**PROBLEM REQUIREMENTS**
Leaving out the images, return the data below exactly as it is written.

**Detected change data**
※
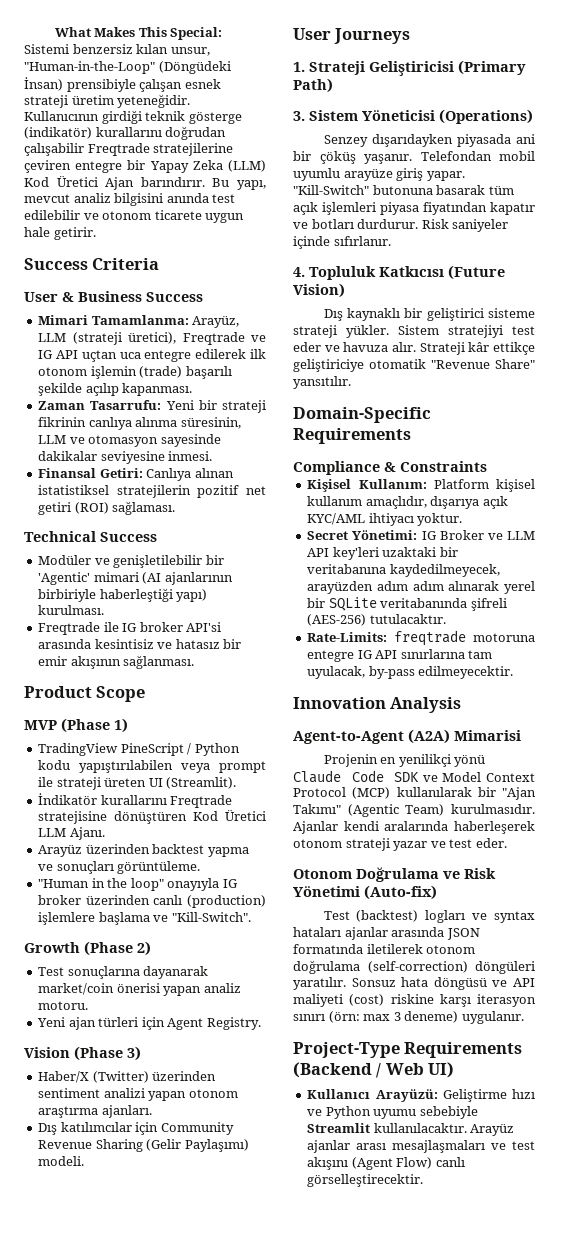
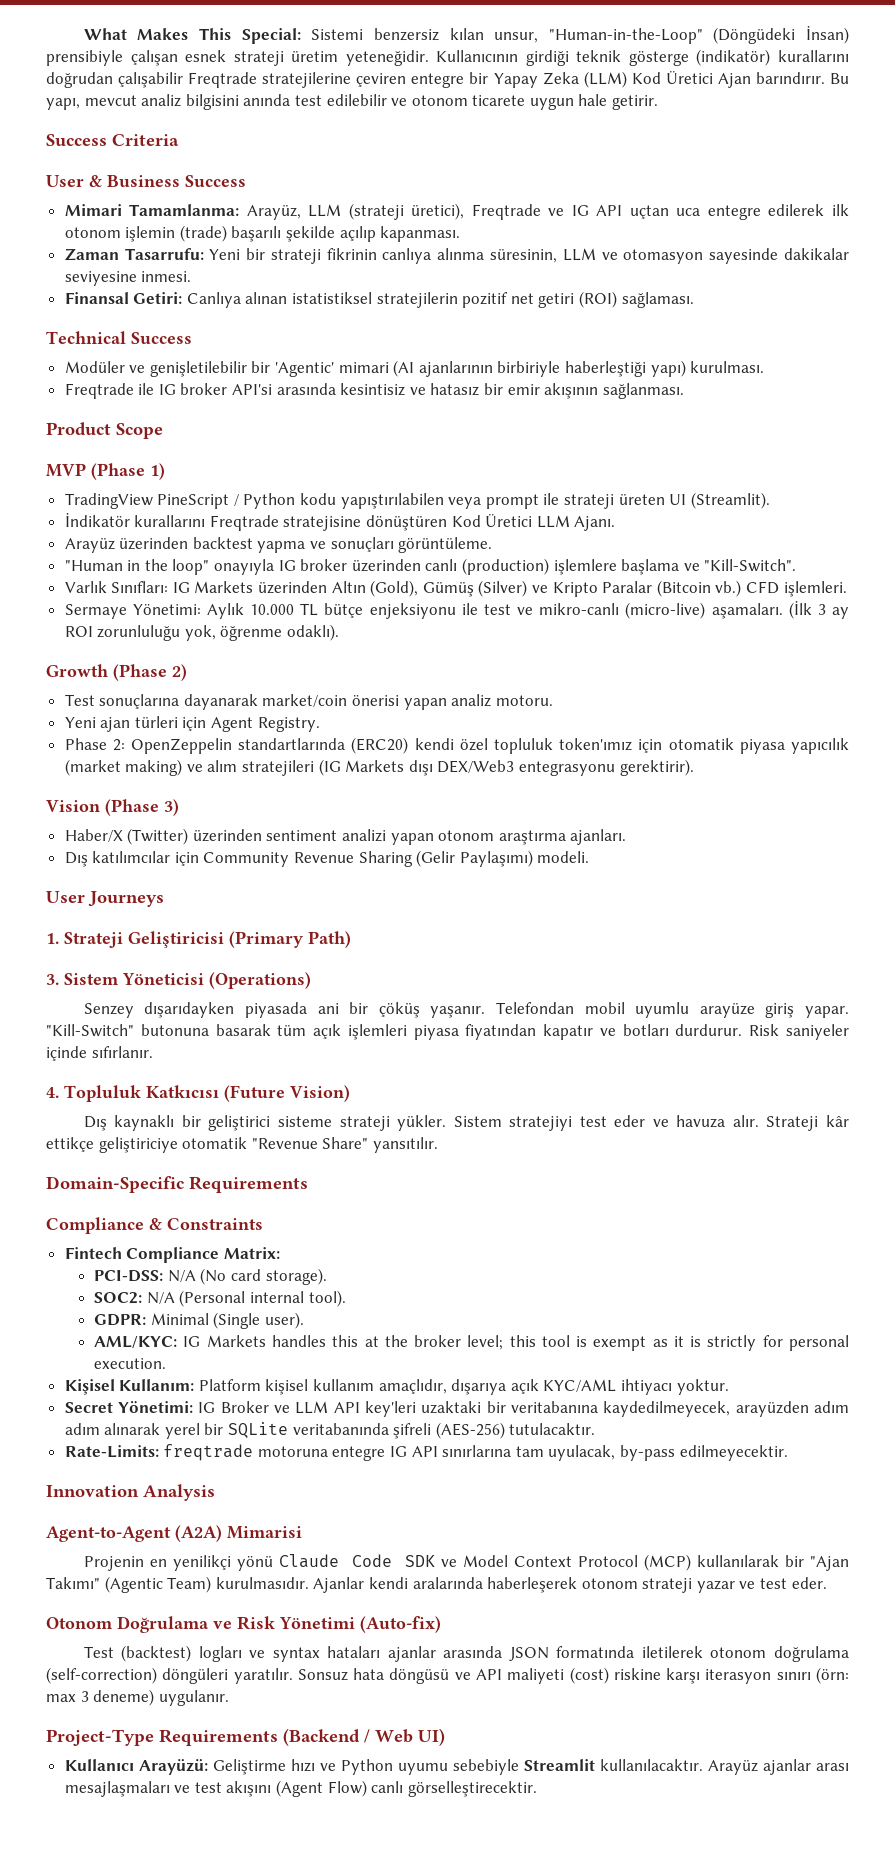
+ Varlık Sınıfları: IG Markets üzerinden Altın (Gold), Gümüş (Silver) ve Kripto Paralar (Bitcoin vb.) CFD işlemleri.
+ Sermaye Yönetimi: Aylık 10.000 TL bütçe enjeksiyonu ile test ve mikro-canlı (micro-live) aşamaları. (İlk 3 ay ROI zorunluluğu yok, öğrenme odaklı).
+ Phase 2: OpenZeppelin standartlarında (ERC20) kendi özel topluluk token'ımız için otomatik piyasa yapıcılık (market making) ve alım stratejileri (IG Markets dışı DEX/Web3 entegrasyonu gerektirir).
+ Fintech Compliance Matrix:
+ PCI-DSS: N/A (No card storage).
+ SOC2: N/A (Personal internal tool).
+ GDPR: Minimal (Single user).
+ AML/KYC: IG Markets handles this at the broker level; this tool is exempt as it is strictly for personal execution.

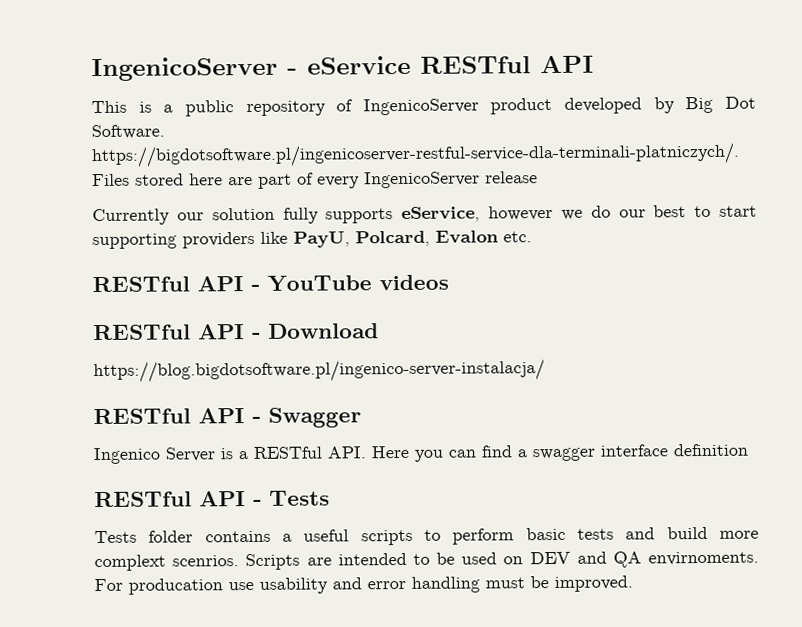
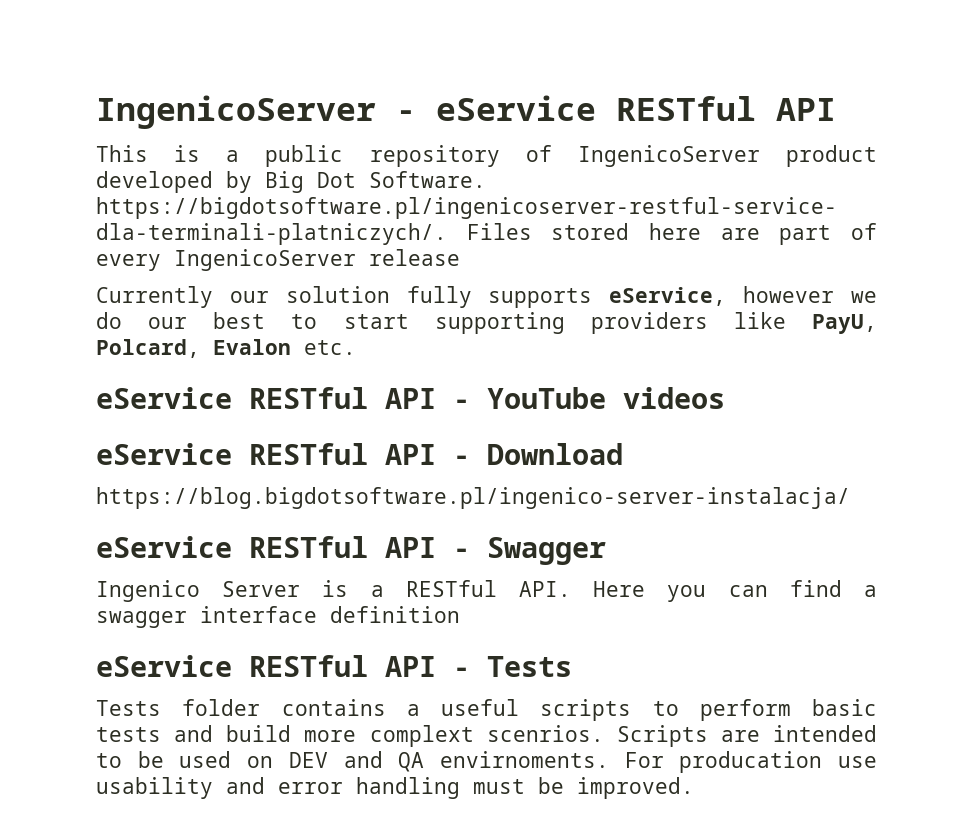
- RESTful API - YouTube videos
+ eService RESTful API - YouTube videos
- RESTful API - Download
+ eService RESTful API - Download
- RESTful API - Swagger
+ eService RESTful API - Swagger
- RESTful API - Tests
+ eService RESTful API - Tests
※
**ANSWER TO THIS TASK**
+ Varlık Sınıfları: IG Markets üzerinden Altın (Gold), Gümüş (Silver) ve Kripto Paralar (Bitcoin vb.) CFD işlemleri.
+ Sermaye Yönetimi: Aylık 10.000 TL bütçe enjeksiyonu ile test ve mikro-canlı (micro-live) aşamaları. (İlk 3 ay ROI zorunluluğu yok, öğrenme odaklı).
+ Phase 2: OpenZeppelin standartlarında (ERC20) kendi özel topluluk token'ımız için otomatik piyasa yapıcılık (market making) ve alım stratejileri (IG Markets dışı DEX/Web3 entegrasyonu gerektirir).
+ Fintech Compliance Matrix:
+ PCI-DSS: N/A (No card storage).
+ SOC2: N/A (Personal internal tool).
+ GDPR: Minimal (Single user).
+ AML/KYC: IG Markets handles this at the broker level; this tool is exempt as it is strictly for personal execution.

- RESTful API - YouTube videos
+ eService RESTful API - YouTube videos
- RESTful API - Download
+ eService RESTful API - Download
- RESTful API - Swagger
+ eService RESTful API - Swagger
- RESTful API - Tests
+ eService RESTful API - Tests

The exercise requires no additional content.